Poland The people who buried a 5-7 year old child suspected of being a "vampire" used a triangular shackle to keep him in the grave for 400 years.
The child's skeleton was buried with shackles in the grave. Photo: Dariusz Poliński
Researchers have unearthed the remains of a “vampire” child buried face down and shackled to the ground, likely to allay villagers’ fears and ensure the dead would not return. The remains of the child, aged between 5 and 7, were discovered in an unnamed mass cemetery in the village of Pień, near Ostromecko, Poland, Business Insider reported on August 11. In the same cemetery, last year, the team found the remains of a “vampire” woman with shackles on her thumbs and a sickle across her neck to prevent the dead from rising from the grave.

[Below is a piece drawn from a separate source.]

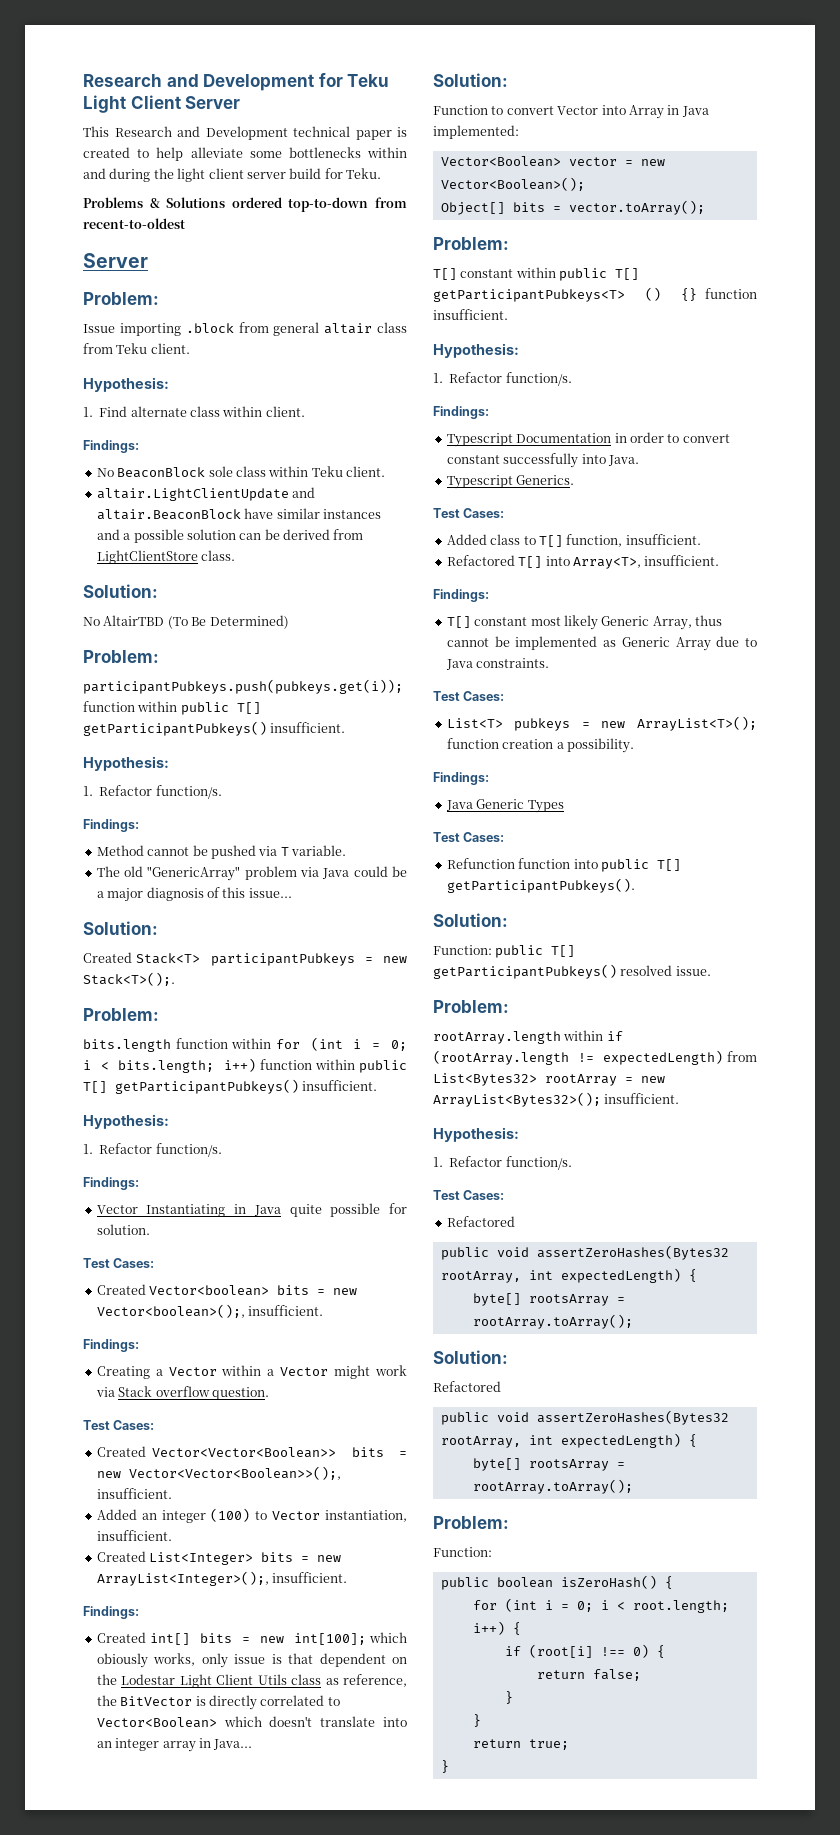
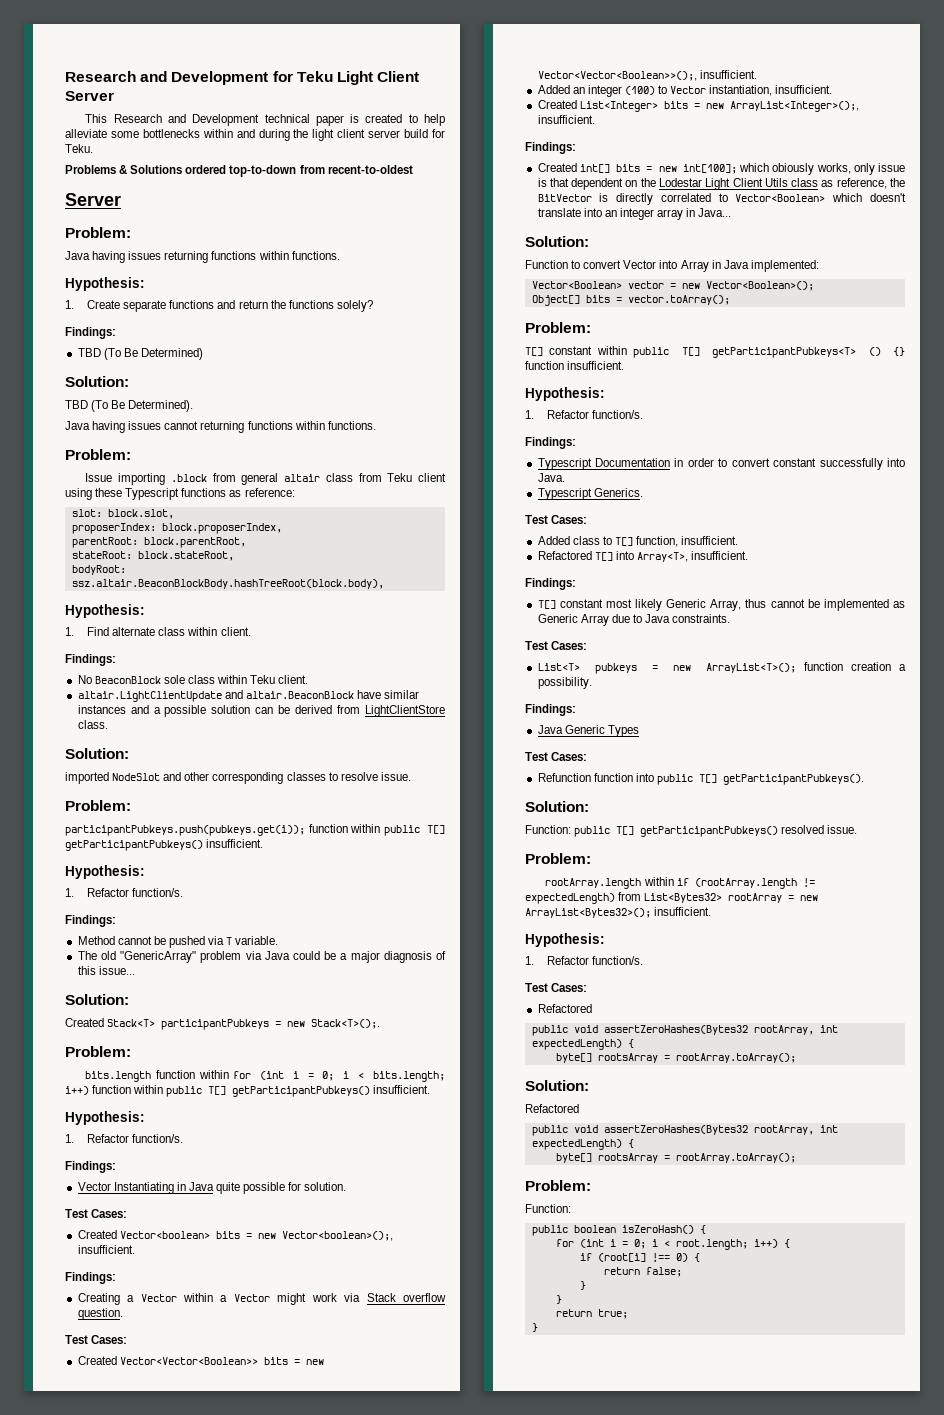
(159, 298) none -> [65,251,340,263] [65,277,145,291] [65,300,373,312] [65,327,116,339] [77,348,203,360] [65,376,129,387] [65,400,194,412] [65,421,376,433] [65,449,131,460] // Java having issues returning functions within functions. // Hypothesis: // 1. Create separate functions and return the functions solely? // Findings: // TBD (To Be Determined) // Solution: // TBD (To Be Determined). // Java having issues cannot returning functions within functions. // Problem:
[150,343,190,354] client. -> [418,473,447,482] [65,488,295,500] [71,509,174,519] [71,523,282,534] [71,537,246,548] [71,551,234,561] [71,565,126,575] [71,579,384,589] client using these Typescript functions as reference: // slot: block.slot, // proposerIndex: block.proposerIndex, // parentRoot: block.parentRoot, // stateRoot: block.stateRoot, // bodyRoot: ssz.altair.BeaconBlockBody.hashTreeRoot(block.body),
[83,615,289,629] No AltairTBD (To Be Determined) -> [65,772,411,784] imported NodeSlot and other corresponding classes to resolve issue.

Archaeology professor Dariusz Poliński of Nicolaus Copernicus University, who led both excavations, said the two graves were located two meters apart in the cemetery. He and his colleagues believe that this was a temporary cemetery for “expelled persons” who were not allowed to be buried in Christian cemeteries for various reasons.
Poliński’s team excavated about 100 graves in the cemetery, many of which revealed unusual burial practices, including vampire deterrents such as triangular shackles worn on the feet to secure the deceased to the ground. They speculated that there were several reasons why a person might be buried in such a cemetery. The individual may have exhibited strange behavior while alive that frightened those around them, or they may have died from a disease that disfigured them. Or they may have died suddenly under mysterious circumstances.
Villagers in the 17th century tended to fear children buried without baptism or those who drowned. According to Poliński, the archaeologists also found a series of bones near the child’s grave, along with the body of a woman who was about six months pregnant.
Matteo Borrini, lecturer in anthropology at Liverpool John Moores University, said the practice of burying vampires was common in Europe from the 14th century. People at that time believed that vampires would hunt and kill family members first, then neighbors and other people in the village.